Der 24-jährige Naveed Akram werde dem Gericht am Mittwoch per Video zugeschaltet, erklärte die Polizei weiter. Der australische Staatsbürger Akram wurde bei dem Polizeieinsatz nach dem Schusswaffenangriff am Bondi Beach schwer verletzt und liegt unter polizeilicher Bewachung im Krankenhaus. Er hatte den Angriff den Ermittlungen zufolge zusammen mit seinem 50-jährigen Vater verübt. Sajid Akram wurde von der Polizei erschossen.
Die Schützen hatten am Sonntag am weltberühmten Bondi Beach auf Teilnehmer einer Feier zum jüdischen Lichterfest Chanukka gefeuert und 15 Menschen getötet, darunter ein zehnjähriges Kind und einen Holocaust-Überlebenden. Dutzende Menschen wurden teils schwer verletzt. Die australischen Behörden erklärten, es handele sich um einen antisemitischen Angriff.
Die Polizei wirft Naveed Akram die "vorsätzliche Herbeiführung schwerer Körperverletzungen mit Tötungsabsicht" in 40 Fällen vor. Der 24-Jährige habe aus religiösen Motiven gehandelt und Angst verbreiten wollen. Zudem soll er wegen des Zuschaustellens des Symbols einer verbotenen terroristischen Organisation angeklagt werden.
Australiens Premierminister Anthony Albanese sagte, die Täter seien offenbar von der Ideologie der Dschihadistenmiliz Islamischer Staat (IS) angetrieben worden. Die IS-Miliz gilt in Australien offiziell als Terrormiliz. Die Polizei hatte nach eigenen Angaben zwei selbstgemachte IS-Flaggen in einem auf Naveed Akrams Namen registrierten Auto in der Nähe des Anschlagsortes gefunden.

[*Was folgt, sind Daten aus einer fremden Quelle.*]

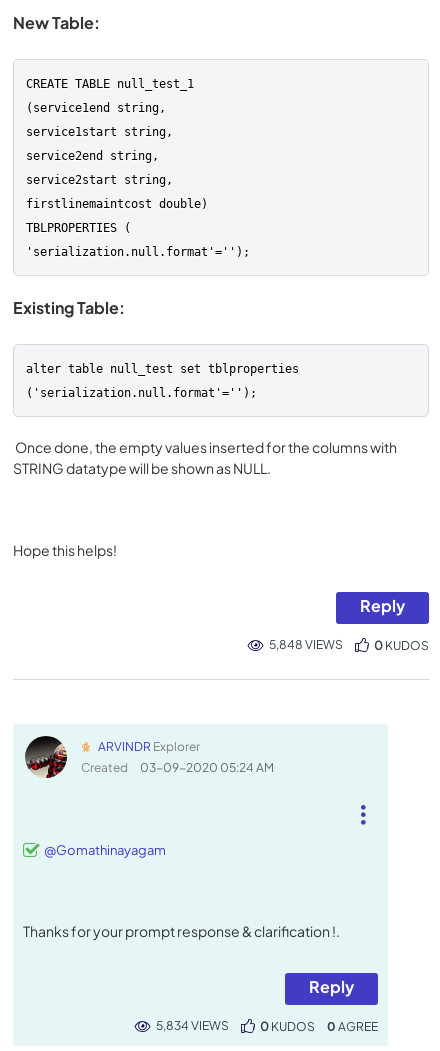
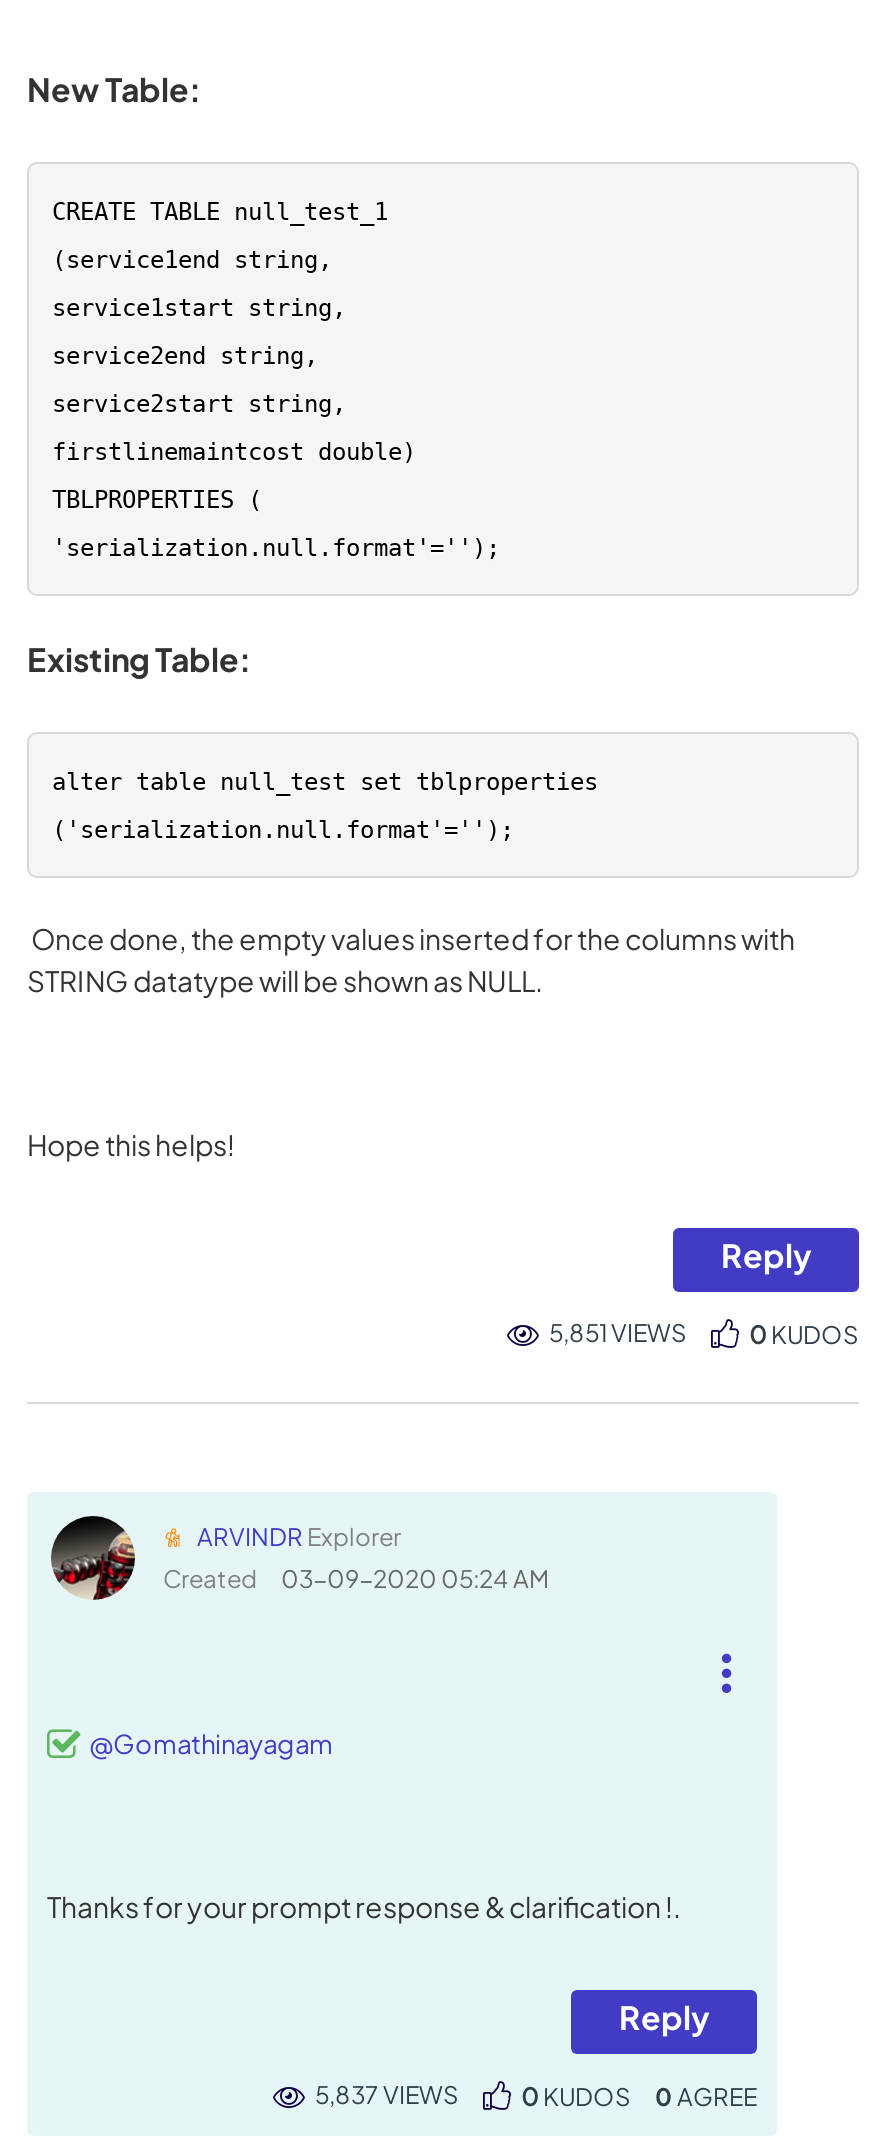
- 5,848 VIEWS
+ 5,851 VIEWS

- 5,834 VIEWS
+ 5,837 VIEWS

Kurz vor dem Anschlag hielten sich Vater und Sohn den philippinischen Behörden zufolge auf den Philippinen auf. Sie seien am 1. November in die Philippinen gereist, um die von islamistischen Unruhen geprägte Region Mindanao zu besuchen. Beide hätten die Provinz Davao als Zielort angegeben und das Land am 28. November 2025 mit einem Anschlussflug von dort nach Manila mit dem Ziel Sydney wieder verlassen.
Laut der philippinischen Regierung gibt es jedoch keine Hinweise darauf, dass die mutmaßlichen Attentäter in den Philippinen ein terroristisches Training unterlaufen hätten. Präsident Ferdinand Marcos weise "die pauschale Aussage und die irreführende Darstellung der Philippinen als Trainingshochburg des IS entschieden zurück", sagte Regierungssprecherin Claire Castro am Mittwoch. "Es wurden keine Beweise vorgelegt, die die Behauptung stützen, dass das Land für Terroristenausbildungen genutzt wurde."
Australischen Medien zufolge untersuchen die Behörden derzeit, ob die Verdächtigen in den Philippinen Islamisten trafen.
In der von Unruhen geprägten philippinischen Region Mindanao, in der Davao liegt, kommt es seit Jahrzehnten immer wieder zu islamistischen Anschlägen auf Busse, katholische Kirchen und öffentliche Märkte. Von der Regierung unterstützte Sicherheitskräfte kämpfen dort seit langem gegen die mit dem IS in Verbindung stehenden Islamistengruppen Maute und Abu Sayyaf.